The responsibility of repopulating and replanting amid the wreckage must have been overwhelming, and Noah’s impulse to self-soothe with alcohol may come as little surprise. The Torah senses something profound in his post-diluvian drinking, something that today we might recognize as survivor’s guilt or a response to intense post-traumatic stress.
Combat veterans, first responders, refugees and survivors of serious medical crises, mass shootings, genocides, crashes, fires, huge storms and floods, among others, are at risk of developing survivor’s guilt, according to social worker Iris Waichler and Dr. Rajy Abulhosn.
“Circumstances vary, but when a survivor believes they could have changed the outcome of someone else’s death … they tend to question the reason they survived. Initially, they may feel gratitude for being alive, but as they start to relive the experience, they may experience regret, blame, shame, and guilt,” they write in “Survivor’s Guilt: Why It Happens & 7 Ways to Cope.”
Flashbacks, irritability, fear, painful physical symptoms and an overall sense of helplessness may follow. Notably, alcohol use is very common among individuals with PTSD, with up to 75% of trauma survivors reporting alcohol use disorder (AUD) as a coping mechanism. (See Sober.com and Healingus.org.)
Noah’s only spoken words in the Torah are heavy with agony and hurt. He lives a very long time afterward, but we do not hear from him again. We can only wonder how he managed in his subsequent years, and whether the memory of the flood ever receded like the waters of that awful time.
I don’t have words to say how relieved I am that the last living hostages in Gaza have been released, and I don’t know what strength it will take for them to heal. I know that the cease-fire is very tenuous and that the trauma suffered by far too many cannot be undone. The flood of misinformation and hate rises still higher, and I don’t know what ark we can build to protect ourselves from it all.

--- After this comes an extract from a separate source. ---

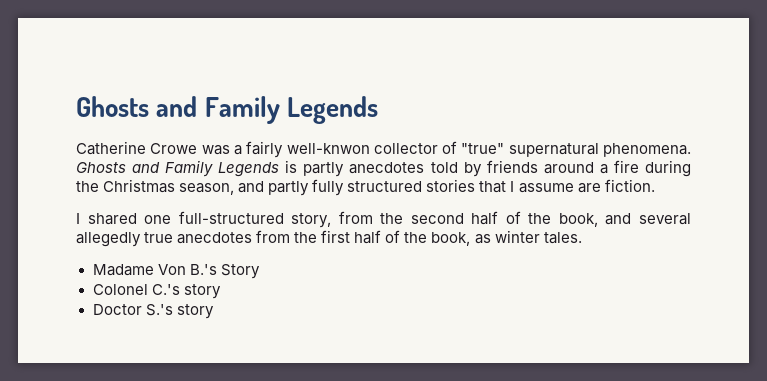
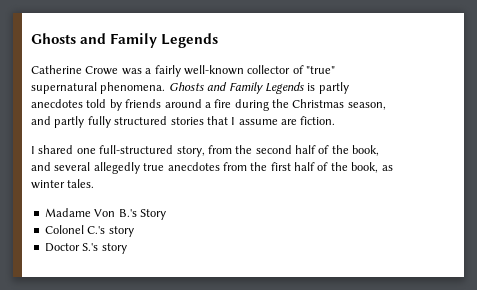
- Catherine Crowe was a fairly well-knwon collector of "true" supernatural phenomena.
+ Catherine Crowe was a fairly well-known collector of "true" supernatural phenomena.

Noah was raw and naked after his ordeal. We who live in this tormented time may feel similarly. But I want, and need, to believe the words of Isaiah we chant this week — that one day, “great shall be the happiness of your children; you shall be established in righteousness, safe from oppression and unafraid, safe from terror.” (Isaiah 54:13-14)
May recovery be swift and complete, and may peace endure.